Study material:
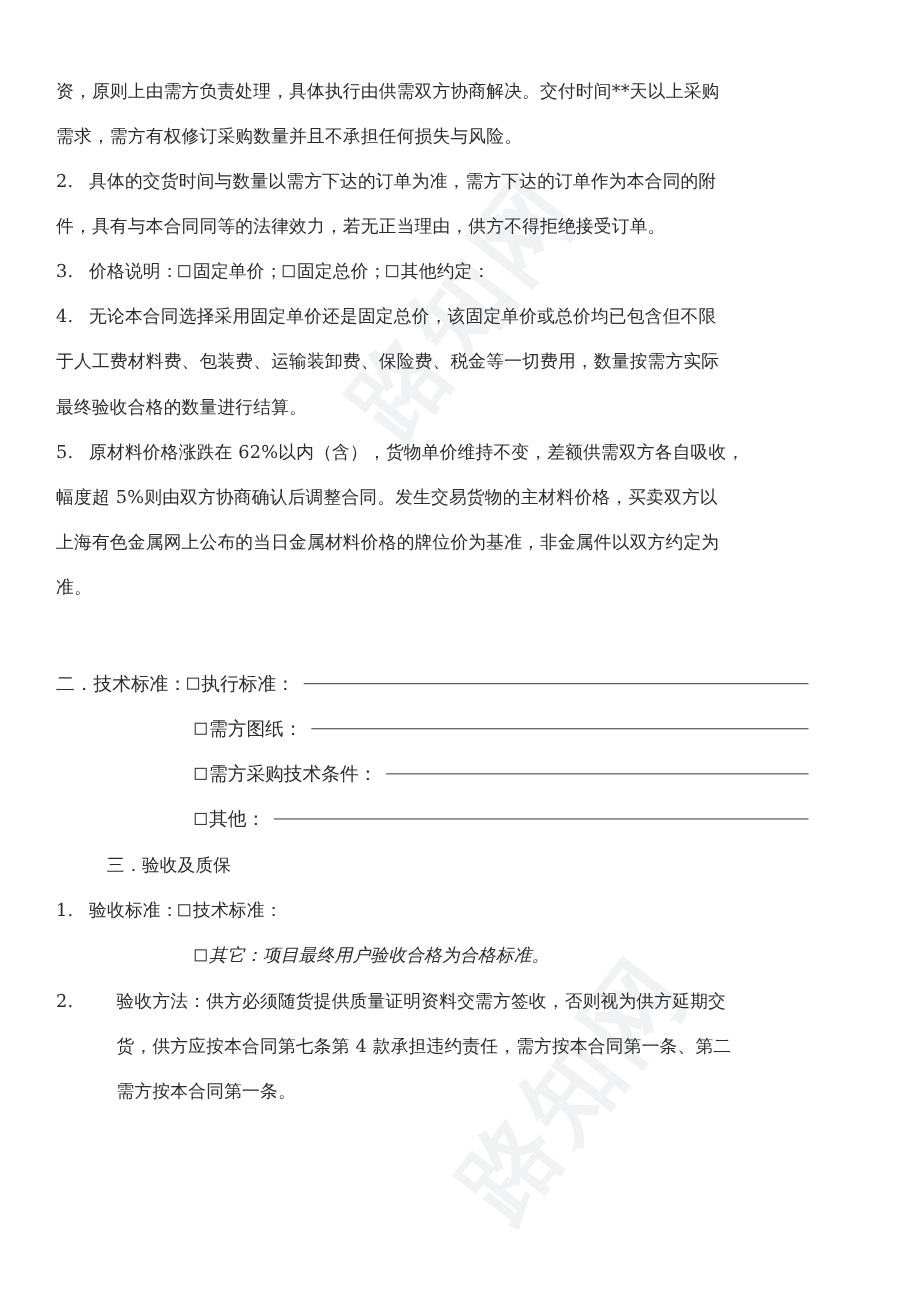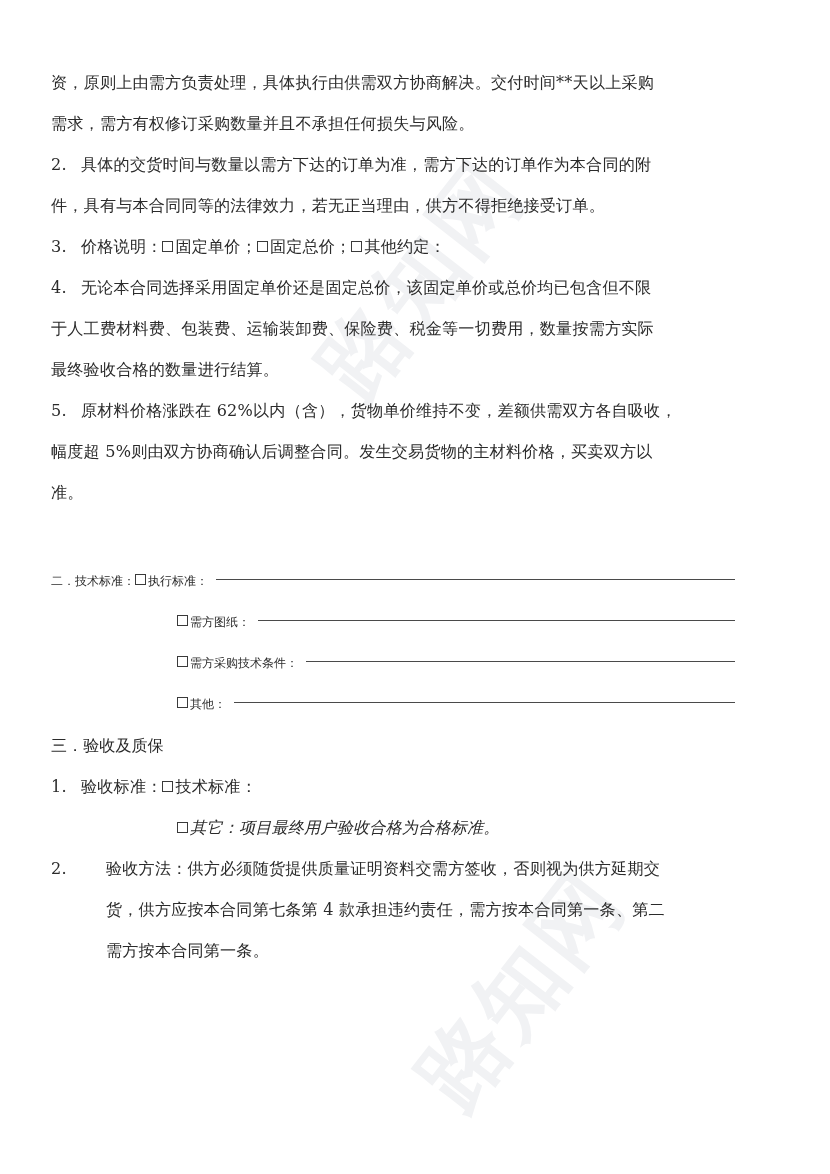"上海有色金属网上公布的当日金属材料价格的牌位价为基准，非金属件以双方约定为" div.line { html: none -> <div>上海有色金属网上公布的当日金属材料价格的牌位价为基准，非金属件以双方约定为</div> }
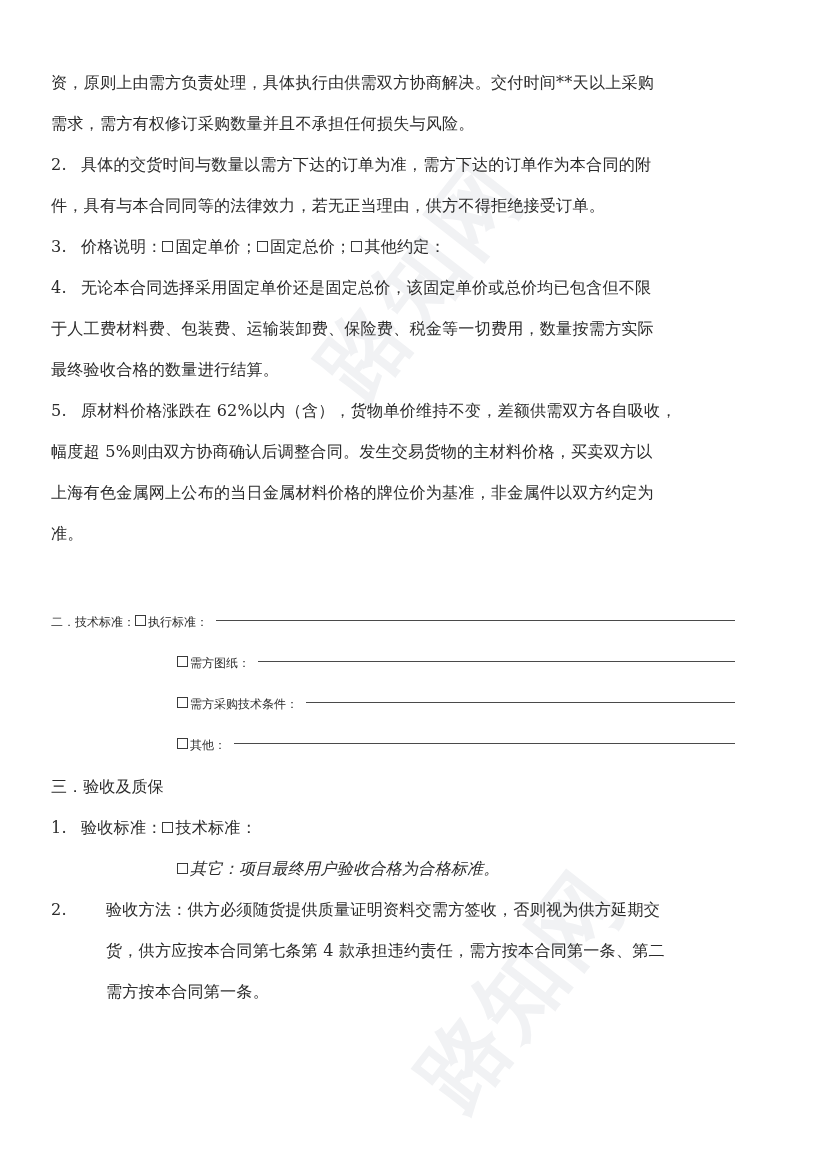"二．技术标准：" .form-row { font-size: 12px -> 17px }
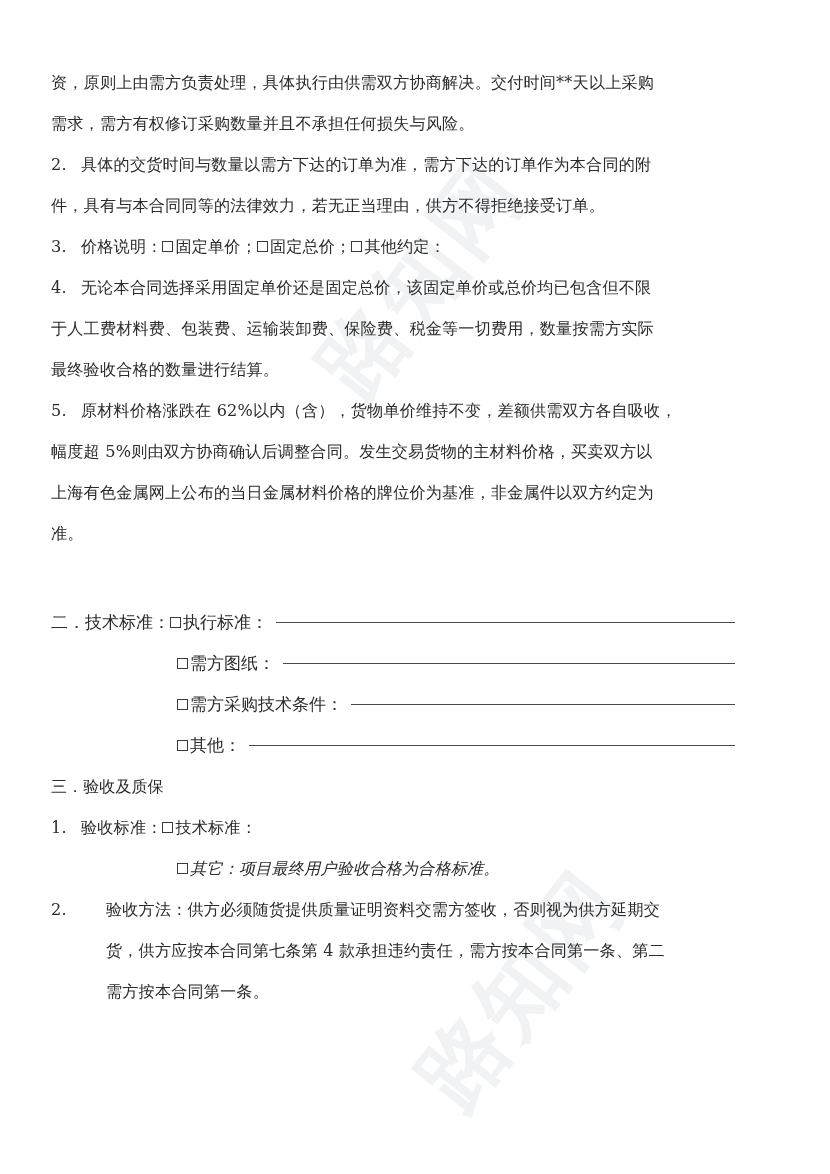"三．验收及质保" .sec-head { margin-left: none -> 46px }
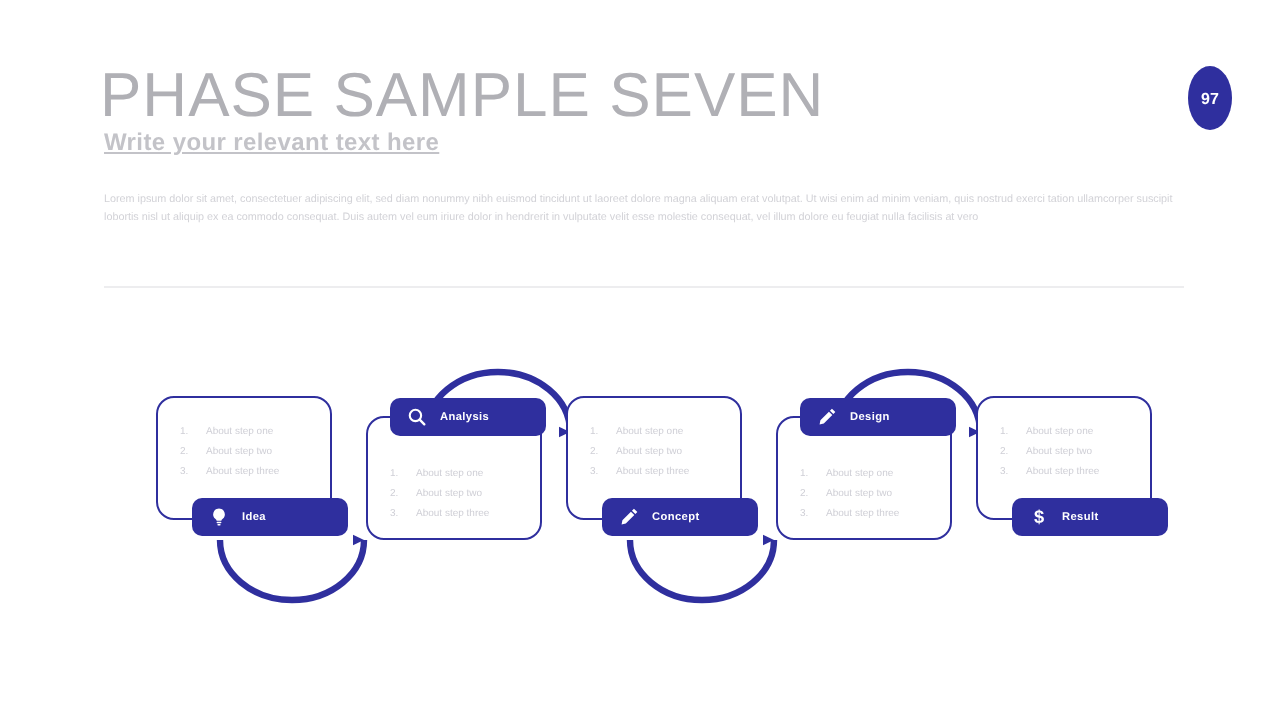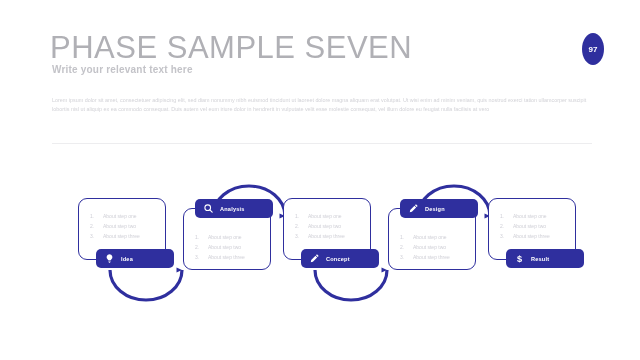"97" #page-badge { right: 36px -> 24px }
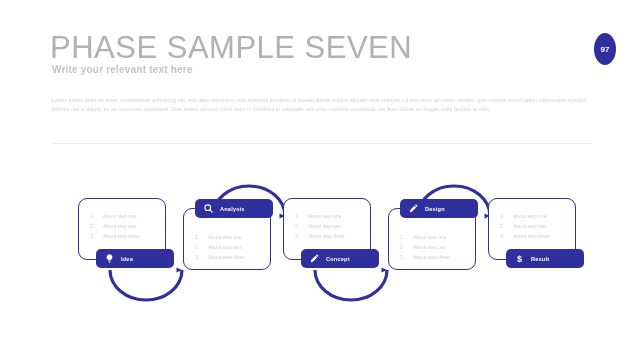"Write your relevant text here" #slide-subtitle { font-size: 10px -> 12px; text-decoration: none -> underline }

Problem details:
Take the lines from the start of the listing above through the line with "right: 36px ->", both ends included, and copy them exactly, leaving the pictures behind.

Response to this exercise:
"上海有色金属网上公布的当日金属材料价格的牌位价为基准，非金属件以双方约定为" div.line { html: none -> <div>上海有色金属网上公布的当日金属材料价格的牌位价为基准，非金属件以双方约定为</div> }
"二．技术标准：" .form-row { font-size: 12px -> 17px }
"三．验收及质保" .sec-head { margin-left: none -> 46px }
"97" #page-badge { right: 36px -> 24px }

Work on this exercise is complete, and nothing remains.